Curators Michael Prokopow, left, and Janine Marchessault chose apocalypse as the theme of this year’s Nuit Blanche exhibition at City Hall.Michelle Siu/The Globe and Mail

Should a visitor from another planet land during Toronto's seventh annual Nuit Blanche late Saturday or early Sunday, he (or she, or it) could be forgiven for concluding our civilization is on the verge of a major meltdown.

After all, what to make of hundreds of thousands of people of all ages swarming hither and thither on foot in the dark, lining up to gape at weird things with no useful purpose in out-of-the-way locations, eating kebabs and crepes at 5 a.m., then going home to sleep at an hour when otherwise they'd be waking up?

Apocalypse, it turns out, is indeed the organizing principle for the multimedia exhibition at City Hall, one of four zones making up this year's all-night art party, which will see 150 works installed throughout the downtown core.

Collectively titled The Museum for the End of the World, the City Hall/Nathan Phillips Square exhibition comprises 14 projects, commissioned and curated by Janine Marchessault of York University and Michael Prokopow from the Ontario College of Art and Design.

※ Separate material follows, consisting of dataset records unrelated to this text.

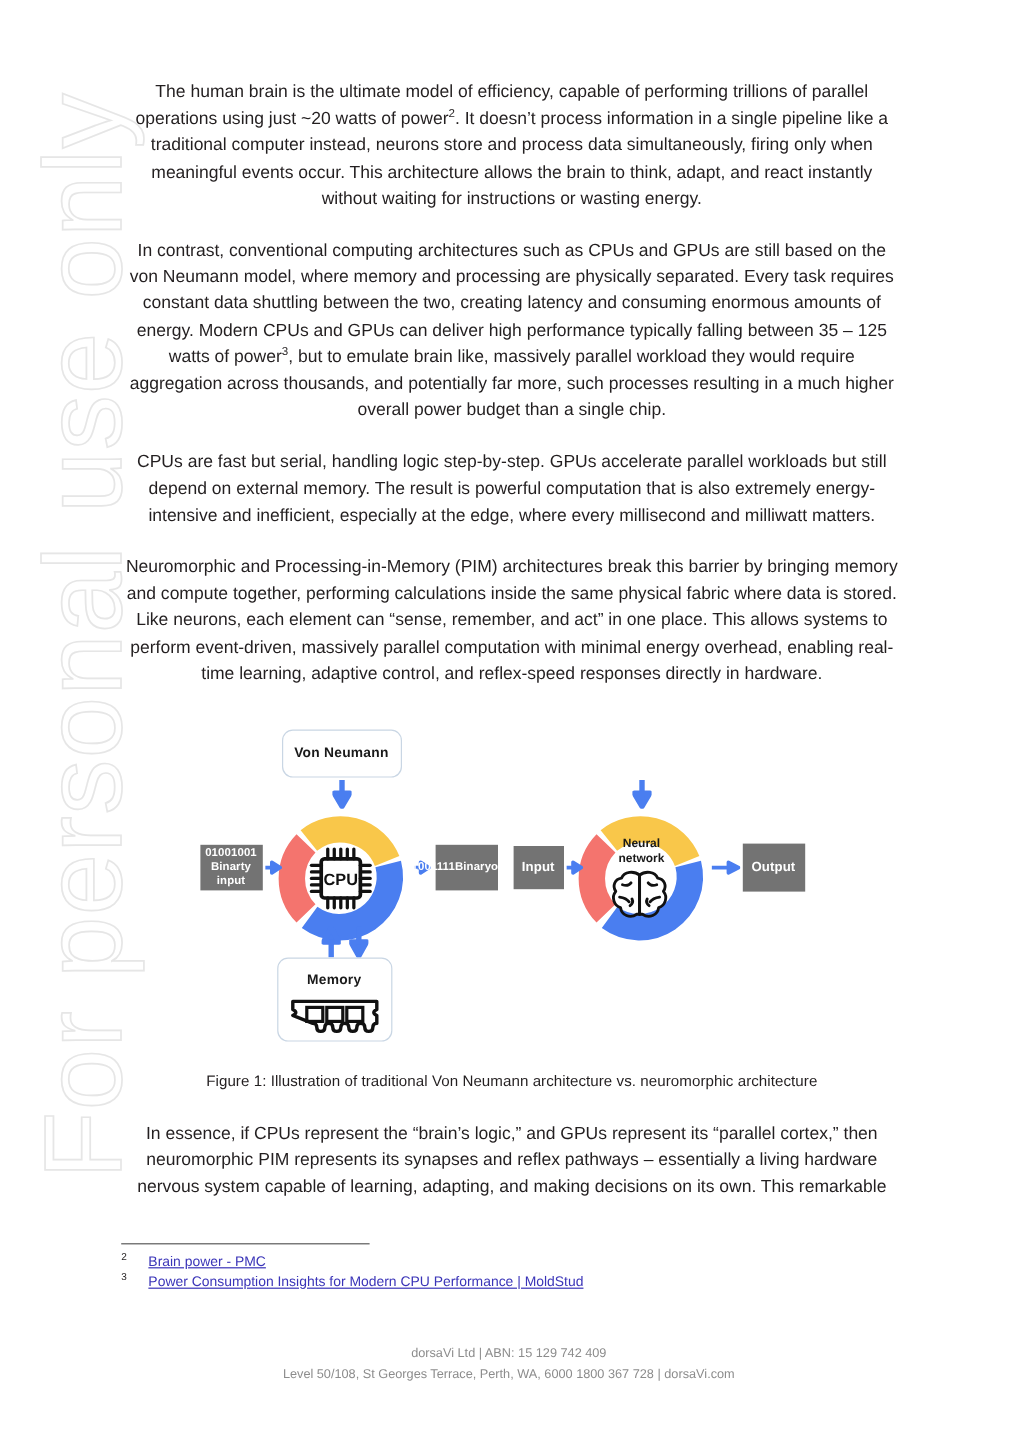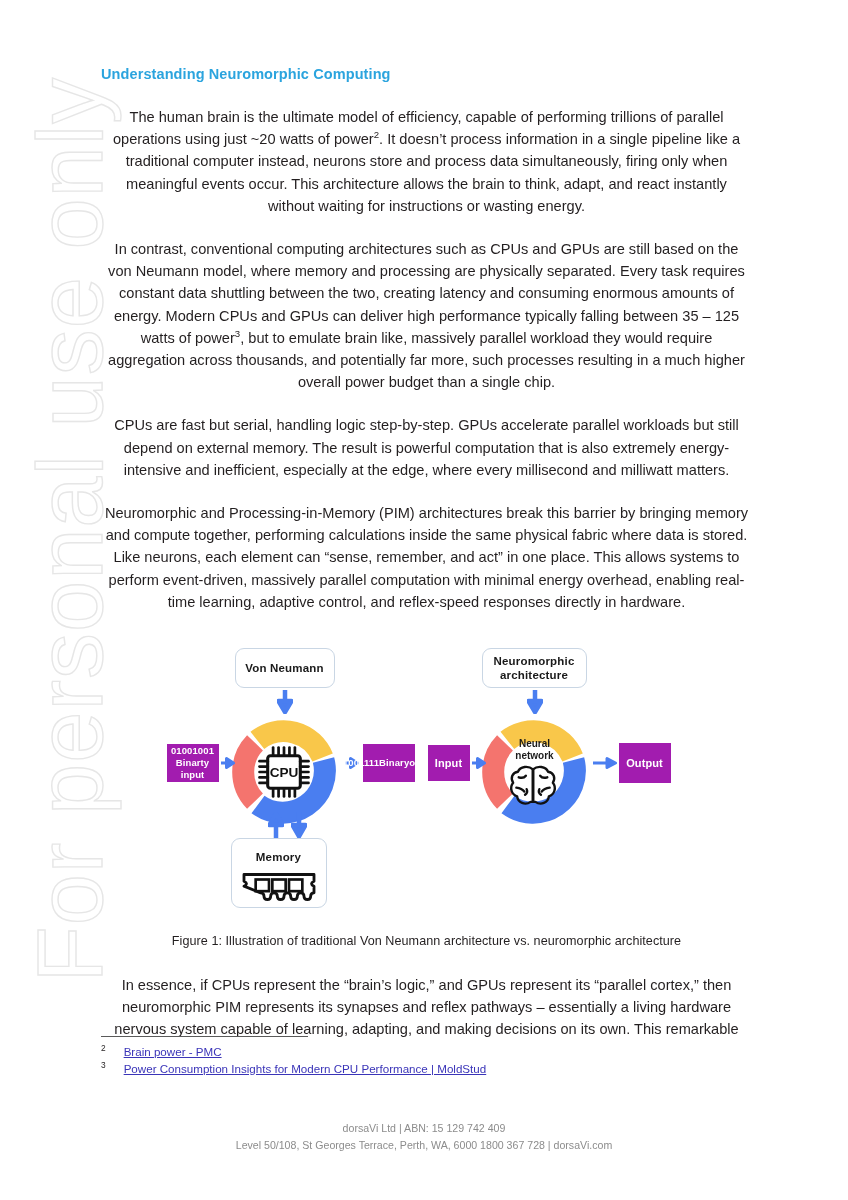--- a/index.html
+++ b/index.html
@@ -195,7 +195,6 @@
 
   <div id="content">
 
-    <h1 id="doc-heading">Understanding Neuromorphic Computing</h1>
 
     <p class="body-para">The human brain is the ultimate model of efficiency, capable of performing trillions of parallel operations using just ~20 watts of power<sup>2</sup>. It doesn’t process information in a single pipeline like a traditional computer instead, neurons store and process data simultaneously, firing only when meaningful events occur. This architecture allows the brain to think, adapt, and react instantly without waiting for instructions or wasting energy.</p>
     <p class="body-para">In contrast, conventional computing architectures such as CPUs and GPUs are still based on the von Neumann model, where memory and processing are physically separated. Every task requires constant data shuttling between the two, creating latency and consuming enormous amounts of energy. Modern CPUs and GPUs can deliver high performance typically falling between 35 – 125 watts of power<sup>3</sup>, but to emulate brain like, massively parallel workload they would require aggregation across thousands, and potentially far more, such processes resulting in a much higher overall power budget than a single chip.</p>

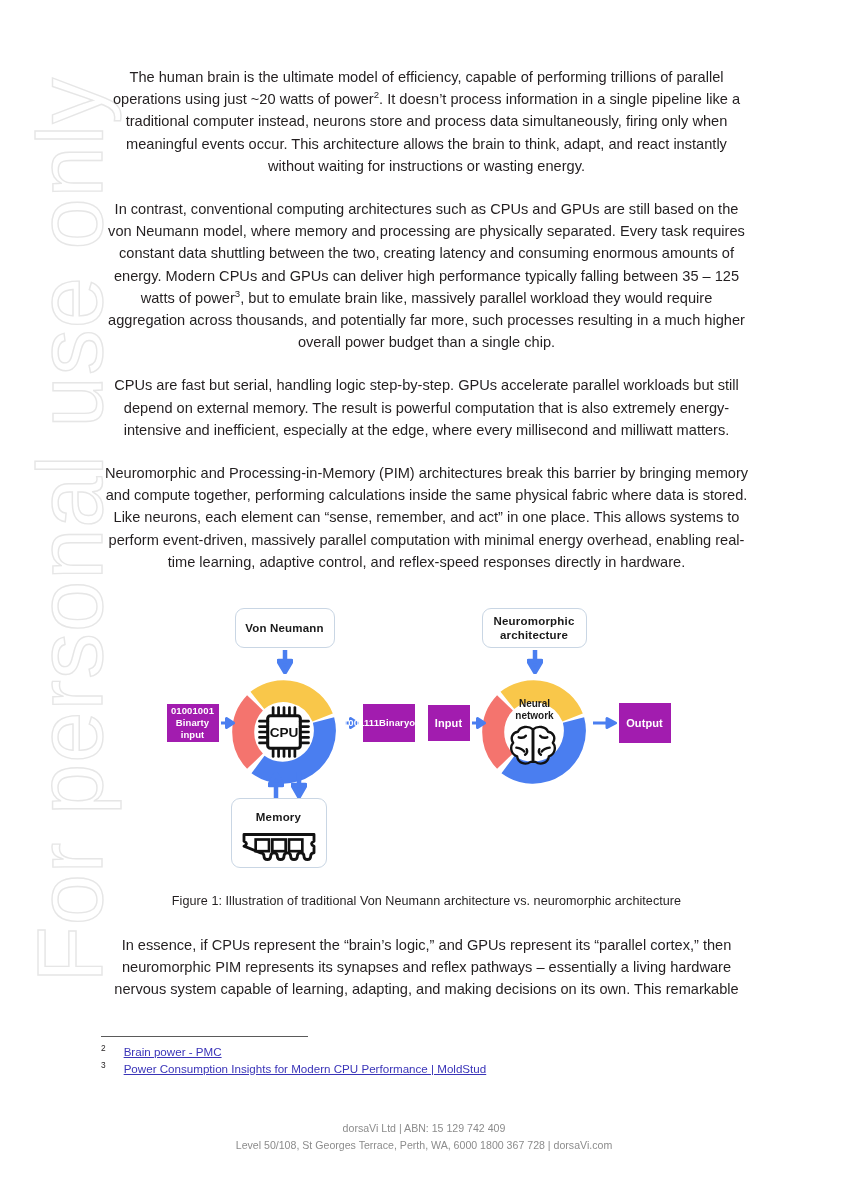--- a/index.html
+++ b/index.html
@@ -296,10 +296,6 @@
           </svg>
         </div>
 
-        <div class="rounded-box" style="left:297px; top:14px; width:105px; height:40px; flex-direction:column;">
-          <span>Neuromorphic</span>
-          <span>architecture</span>
-        </div>
 
         <svg class="arrow" style="left:342px; top:56px;" width="16" height="24" viewBox="0 0 16 24">
           <path d="M8 0 L8 13 M8 22 L1.5 11 L14.5 11 Z" fill="#4A7EF0" stroke="#4A7EF0" stroke-width="4.5" stroke-linejoin="round"></path>

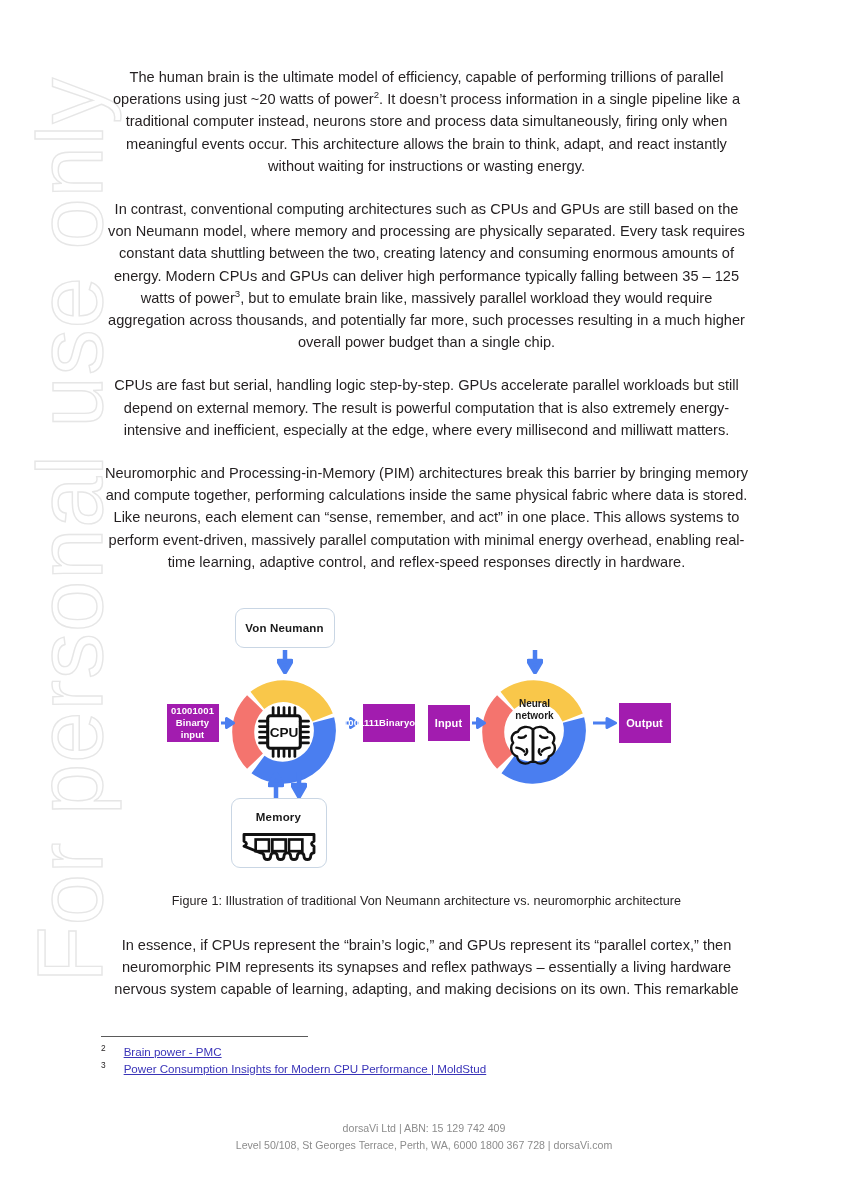--- a/index.html
+++ b/index.html
@@ -102,7 +102,7 @@
 
   .blue-box {
     position: absolute;
-    background: #a21caf;
+    background: #737373;
     color: #ffffff;
     display: flex;
     align-items: center;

The Globe and Mail recently asked the curators what inspired their concept.

Ms. Marchessault: One of the issues we've been dealing with as a society is a sense of impending end. Given that we're surrounded by reports of a world seemingly out of control, we thought it would be a timely intervention – and not just because of the Mayan calendar but because it really is a part of the socio-cultural zeitgeist.

Mr. Prokopow: Many people have a simultaneous sense of inurment to the reality of the profound change that is going on and a type of defeatist fatigue. And so you just keep doing the behaviours you know are contributing to the thing you dread … the irreversible movement toward the abyss.

Ms. Marchessault:The word 'for' in Museum for the End of the World is a pivotal word. On the one hand, a lot of the projects reflect the horror and terror of end times. But others are about trying to get through the end times, inventing new planets, planting impossible apocalyptic gardens, suggesting beginnings.

Mr. Prokopow: Which is why, at the centre, we have, like a Greek chorus, the Nathaniel Dett Chorale in Nathan Phillips Square performing this arc of songs [called I Dream a World] that go from despair, gloom and desperation to hope, recovery and possibility.

Ms. Marchessault: We actually asked for an underground parking garage as a location for this project. The underground garage in the 1950s served a dual purpose: It was a place to park cars and it was a fallout shelter for humans in the event of a nuclear attack. We thought that was perfect for our intentions.